# CIFAR-10 distributed training using Horovod

<font color='red'> <h3>To run the code in this notebook, go to [launch_horovod.ipynb](launch_horovod.ipynb). Running this notebook will not enable Horovod and results in errors!</h3></font>

After reading up [basics about Hops Notebook and local training models on Hops](../TensorFlow/cifar10_on_hops.ipynb) it's time to scale out our training. We already discussed [multi-gpu training with TensorFlow](../TensorFlow/multigpu/Multi-gpu_training_cifar.ipynb) but the key difference here is using [Horovod](https://github.com/uber/horovod) library to parallelize the training.
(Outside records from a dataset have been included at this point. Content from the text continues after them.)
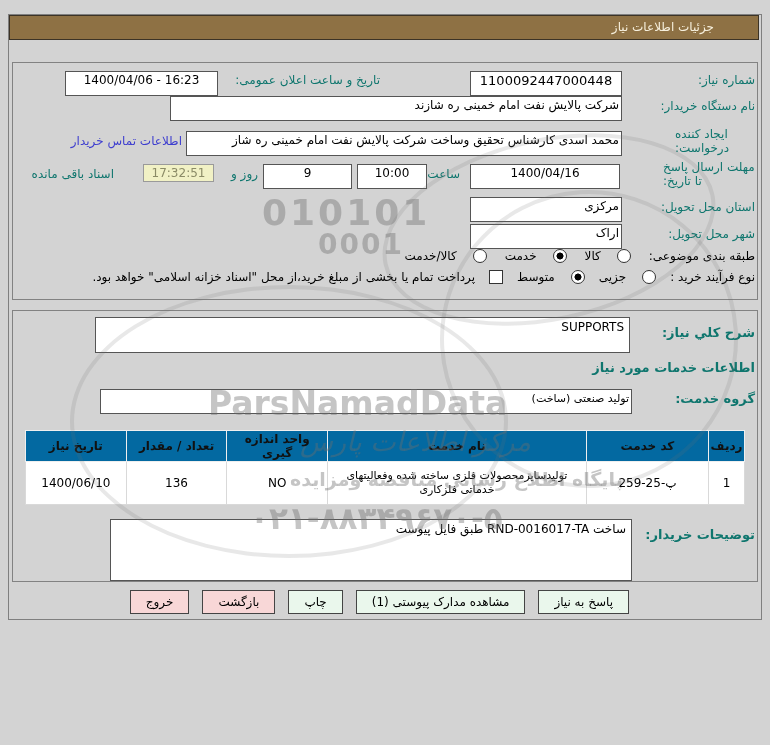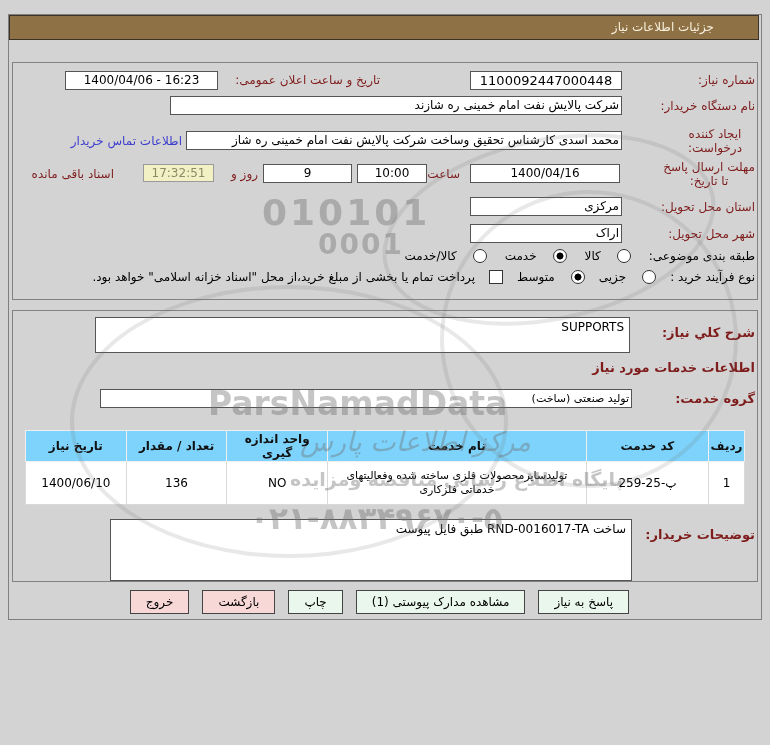--- a/index.html
+++ b/index.html
@@ -7,39 +7,39 @@
   .page{position:relative;width:770px;height:745px;background:#d3d3d3;overflow:hidden;direction:rtl;}
 
   
   .panel{position:absolute;left:8px;top:14px;width:752px;height:604px;border:1px solid #7f7f7f;background:transparent;z-index:1;}
   .titlebar{position:absolute;left:9px;top:15px;width:750px;height:25px;background:#8e7144;border:1px solid #3c3326;box-sizing:border-box;color:#f7f0dd;font-size:12px;line-height:23px;text-align:right;padding-left:0;z-index:2;}
   .titlebar span{margin-right:44px;}
   .boxB{position:absolute;left:12px;top:62px;width:744px;height:236px;border:1px solid #828282;z-index:2;}
   .boxC{position:absolute;left:12px;top:310px;width:744px;height:270px;border:1px solid #828282;z-index:2;}
 
   
-  .lbl{position:absolute;font-size:12px;color:#7f1d1d;text-align:center;direction:rtl;z-index:3;line-height:14px;}
+  .lbl{position:absolute;font-size:12px;color:#0f766e;text-align:left;direction:rtl;z-index:3;line-height:14px;}
   .lbl.b{font-weight:bold;font-size:13px;}
-  .input{position:absolute;background:#fff;border:1px solid #555;box-sizing:border-box;font-size:12px;height:19px;line-height:17px;text-align:center;z-index:3;color:#000;}
+  .input{position:absolute;background:#fff;border:1px solid #555;box-sizing:border-box;font-size:12px;height:25px;line-height:17px;text-align:center;z-index:3;color:#000;}
   .input.ra{text-align:right;padding:0 2px;}
   .input.num{direction:ltr;}
   .input.remaining{background:#f1f1c5;border-color:#9a9a9a;color:#8b8b66;}
   .link{position:absolute;font-size:12px;color:#3d3dcf;z-index:3;cursor:pointer;}
 
   .optrow{position:absolute;display:flex;direction:rtl;align-items:center;gap:18px;z-index:3;font-size:12px;}
   .opt{display:flex;direction:rtl;align-items:center;gap:16px;}
   .radio{width:12px;height:12px;border:1px solid #333;border-radius:50%;background:#fff;display:inline-block;}
   .radio.checked{background:radial-gradient(circle at center,#000 0 3.2px,#fff 3.8px);}
   .checkbox{width:12px;height:12px;border:1px solid #333;background:#fff;display:inline-block;}
 
   .bigbox{position:absolute;background:#fff;border:1px solid #555;box-sizing:border-box;z-index:3;font-size:12px;text-align:right;direction:rtl;padding:2px 5px;color:#000;}
 
   
   .svc-table{position:absolute;left:25px;right:25px;top:430px;z-index:3;border-collapse:collapse;direction:rtl;width:720px;table-layout:fixed;}
-  .svc-table th{background:#7dd3fc;border:1px solid #efefef;font-size:12px;font-weight:bold;height:26px;color:#111;}
+  .svc-table th{background:#0369a1;border:1px solid #efefef;font-size:12px;font-weight:bold;height:26px;color:#111;}
   .svc-table td{background:#fff;border:1px solid #d9d9d9;font-size:12px;height:40px;text-align:center;color:#000;}
   .svc-table td.small{font-size:11px;line-height:14px;}
 
   
   .actions{position:absolute;top:590px;right:141px;display:flex;direction:rtl;gap:13px;z-index:3;}
   .btn{height:24px;border:1px solid #444;font-family:"DejaVu Sans",sans-serif;font-size:12px;padding:0 15px;cursor:pointer;color:#000;}
   .btn.green{background:#eaf7ec;}
   .btn.pink{background:#f8d7d7;}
The reason to do this is great scaling capabilities this library has in compare to traditional methods due to using MPI and Ring allreduce concepts for parallelization.

> If you want a simpler dataset such as **mnist**, we have a [notebook](mnist.ipynb) for that too

## Importing Libraries

In [None]:
import tensorflow as tf

from tflearn.data_utils import shuffle, to_categorical
from tflearn.layers.core import input_data, dropout, fully_connected
from tflearn.layers.conv import conv_2d, max_pool_2d
from tflearn.layers.estimator import regression
from tflearn.data_preprocessing import ImagePreprocessing
from tflearn.data_augmentation import ImageAugmentation
import horovod.tensorflow as hvd

from hops import tensorboard
from hops import hdfs
import os

## Initilizaing hyper-parameters

Beside usual hyper-parameters for deep neural network like number of epochs and batch size, for defining the path to our data and log directory for tensorboard, note the usage of two handy modules in `hops` library:
1. `tensorboard.logdir()`: Get the path to your log directory so you can save checkpoints and summaries in this folder.
2. `hdfs.project_path()`: Get the path to your main Dataset folder, after that you need to specify project name and any folder inside.

## Input Data function

For processing the data using `tf.Dataset` api, we provide a utility function to build the `iterator` over the train or test dataset depending on which file names we provide as parameter. 

In [None]:
tf.logging.set_verbosity(tf.logging.DEBUG)
num_input = 32*32*3
batch_size = 2048
num_classes = 10

# Adjust number of epochs based on number of GPUs.
epochs = 10

last_step = 100000
evaluation_step = 10

lr = 0.003

logdir = tensorboard.logdir()
data_dir = hdfs.project_path() + "TestJob/data/cifar10/"
train_filenames = [data_dir + "train/train.tfrecords"]
validation_filenames = [data_dir + "validation/validation.tfrecords"]
test_filenames = [data_dir + "test/eval.tfrecords"]

## Building the model

In [None]:
# Convolutional network building
def model(features):
    net = tf.reshape(features, [-1, 32, 32, 3])
    tf.summary.image("image", net)
    network = conv_2d(net, 32, 3, activation='relu')
    network = max_pool_2d(network, 2)
    network = conv_2d(network, 64, 3, activation='relu')
    network = conv_2d(network, 64, 3, activation='relu')
    network = max_pool_2d(network, 2)
    network = fully_connected(network, 512, activation='relu')
    network = dropout(network, 0.5)
    logits  = fully_connected(network, 10, activation='linear')

    return logits

## Integration with Horovod

Until now everything was quite standard in Deep learning techniques and Hops concepts. For running our code using Horovod however, we need to modify just few lines of our code. This few lines will enable us to scale our model potentially on hundreds of GPUs very well, providing optimal data input pipeline and fast GPUs connection between each other. 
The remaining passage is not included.